Book Review: The Vanishing Half by Brit Bennett
The Vanishing Half by Brit Bennett
Publisher: Riverhead Books
Release Date: June 2, 2020
My rating: 4 of 5 stars
Publisher’s Description:
The Vignes twin sisters will always be identical. But after growing up together in a small, Southern Black community and running away at age 16, it’s not just the shape of their daily lives that is different as adults, it’s everything: their families, their communities, their racial identities. Many years later, one sister lives with her Black daughter in the same Southern town she once tried to escape. The other secretly passes for White, and her White husband knows nothing of her past. Still, even separated by so many miles and just as many lies, the fates of the twins remain intertwined. What will happen to the next generation, when their own daughters’ storylines intersect?
Weaving together multiple strands and generations of this family, from the Deep South to California, from the 1950s to the 1990s, Brit Bennett produces a story that is at once a riveting, emotional family story and a brilliant exploration of the American history of passing. Looking well beyond issues of race, The Vanishing Half considers the lasting influence of the past as it shapes a person’s decisions, desires, and expectations, and explores some of the multiple reasons and realms in which people sometimes feel pulled to live as something other than their origins.
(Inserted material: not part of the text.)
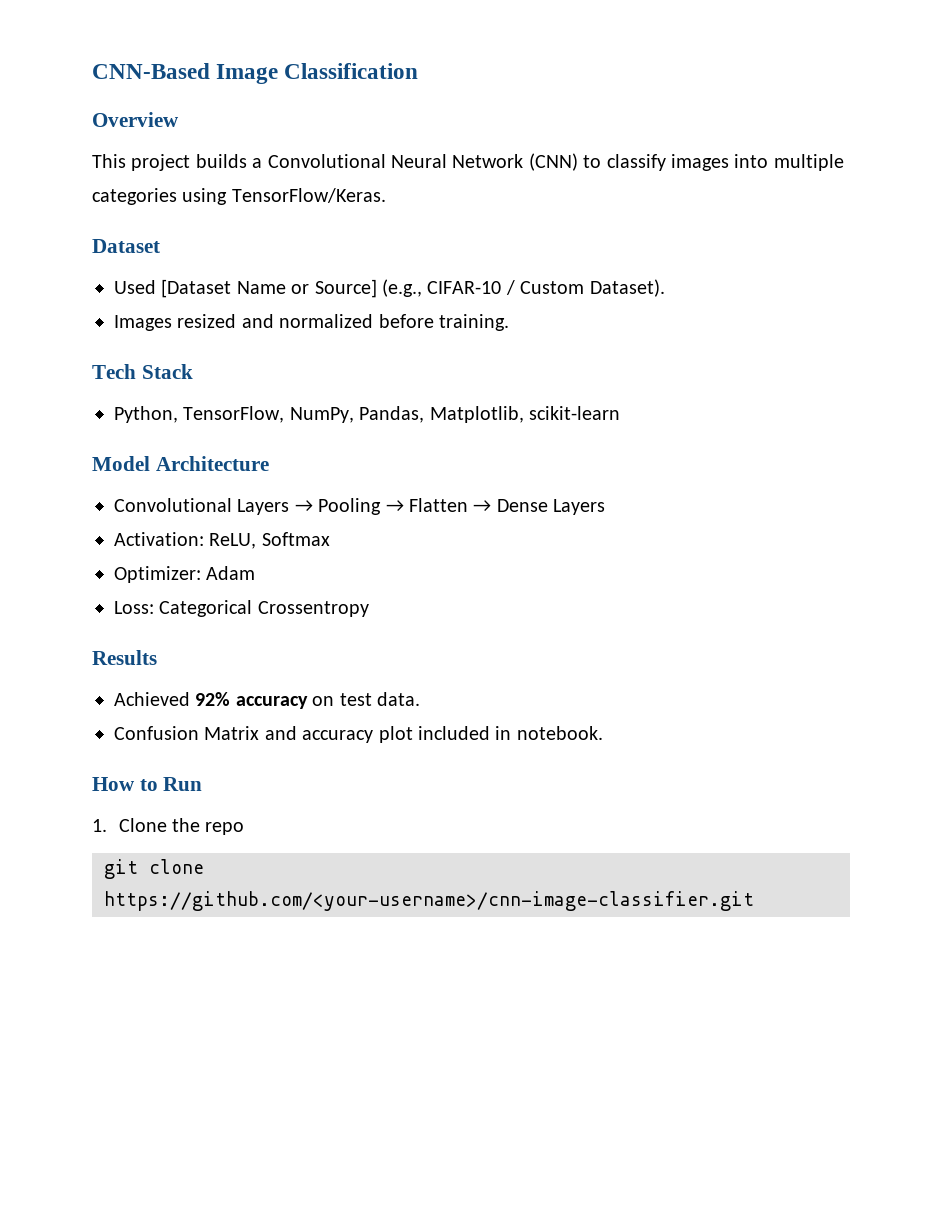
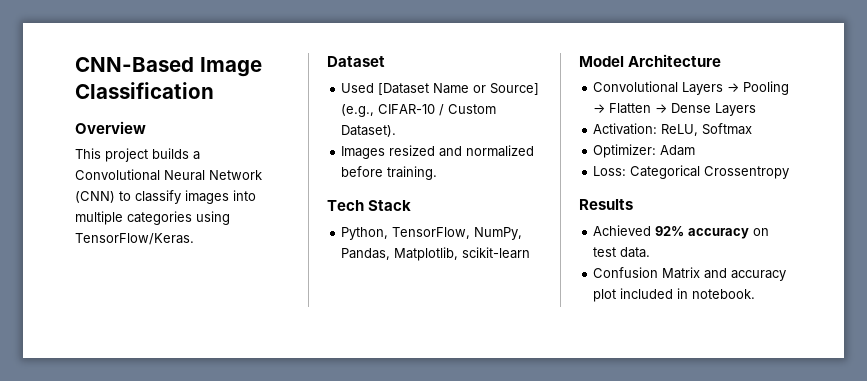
- How to Run
- 1. Clone the repo
- git clone https://github.com/<your-username>/cnn-image-classifier.git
Stella and Desiree are light-skinned Black identical twin sisters growing up in a small Black community fraught with colorism. One day, Stella disappears. She’s moved to the big city where she passes as a white woman, marries a white man and has a white daughter. Desiree has a daughter with her dark-skinned husband and has very dark skin herself. She stands out in their small town and not in a good way.
I expected this book to be wholly about Stella and Desiree and the contrast of their lives, one living as a white person and one living as a Black person. It is about that, but just as much of the book is about their daughters. There is also an LGBT plotline that is fairly important. It’s strange I hadn’t heard anything about that before I read the book – there was a lot of buzz when this book first came out and I never saw it mentioned. I liked it though and thought it was well-done, I was just surprised.
The author did a great job of weaving the characters’ stories together in an unexpected but authentic way. All of the characters had depth and I was able to empathize with even when they were very frustrating. Stella’s journey was especially intriguing to me. I don’t think I’ve read a book about someone passing before. Passing by Nella Larsen was recommended to me as another good novel on the subject and I plan to read it soon.
This book has a lot of four and five-star reviews and very much deserves them. Most of the negative reviews mention that this book isn’t about what the reviewer thought it would be about. I agree – it wasn’t what I thought it would be about either but that’s not a negative for me. I enjoyed reading it. Recommended.